======== SUPPLIED RECORDS ========
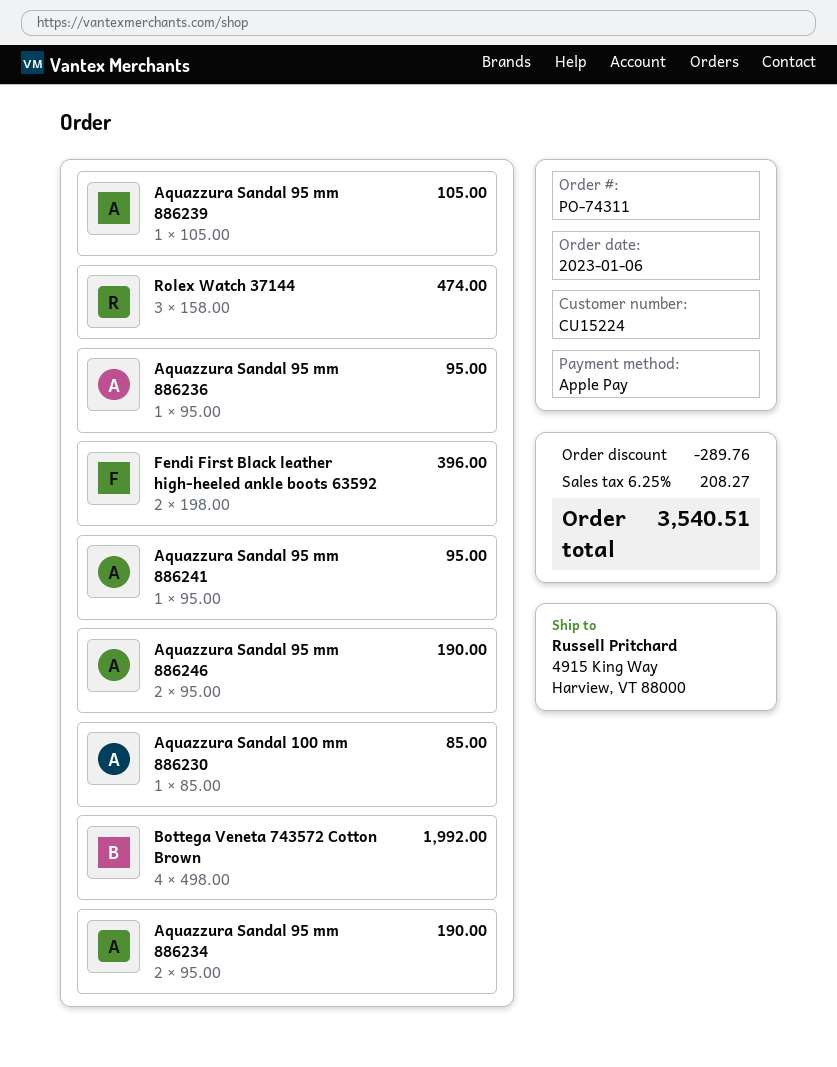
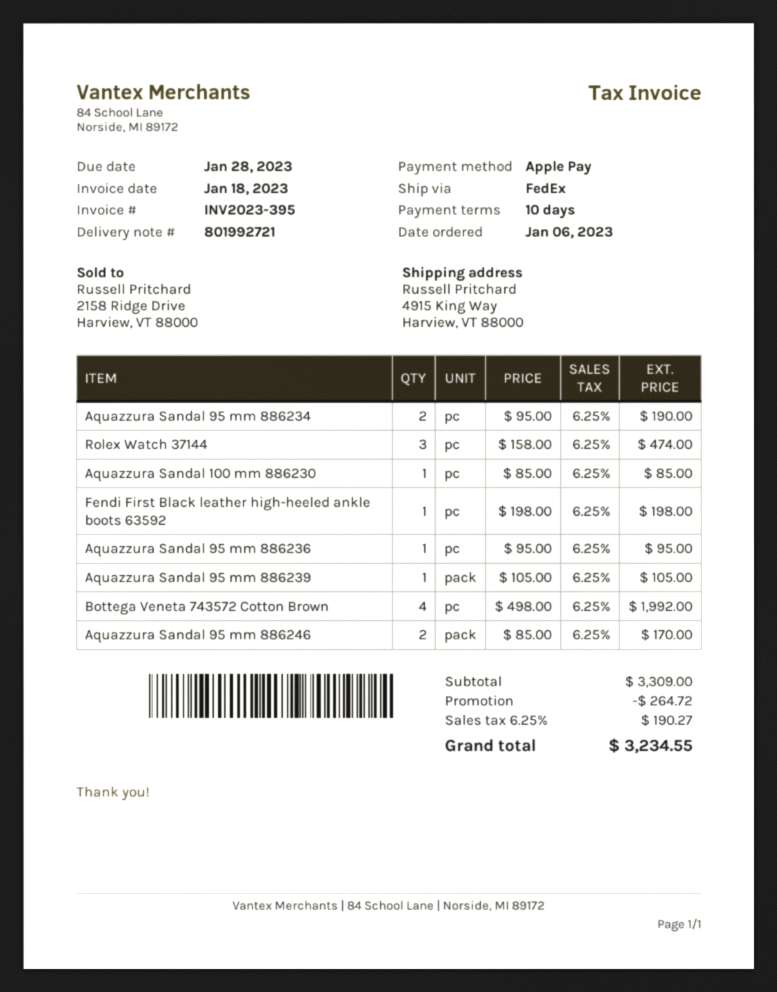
Fendi First Black leather high-heeled ankle boots 63592: 2 x 198.00 = 396.00 -> 1 x 198.00 = 198.00
Aquazzura Sandal 95 mm 886241: 1 x 95.00 = 95.00 -> none
Aquazzura Sandal 95 mm 886246: 2 x 95.00 = 190.00 -> 2 x 85.00 = 170.00
discount: 289.76 -> 264.72
tax: 6.25% = 208.27 -> 6.25% = 190.27
total: 3540.51 -> 3234.55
========
▸ **EXERCISE OBJECTIVE**
Skipping any images, write out all the data exactly.

▸ **OUTPUT FOR THIS TASK**
Fendi First Black leather high-heeled ankle boots 63592: 2 x 198.00 = 396.00 -> 1 x 198.00 = 198.00
Aquazzura Sandal 95 mm 886241: 1 x 95.00 = 95.00 -> none
Aquazzura Sandal 95 mm 886246: 2 x 95.00 = 190.00 -> 2 x 85.00 = 170.00
discount: 289.76 -> 264.72
tax: 6.25% = 208.27 -> 6.25% = 190.27
total: 3540.51 -> 3234.55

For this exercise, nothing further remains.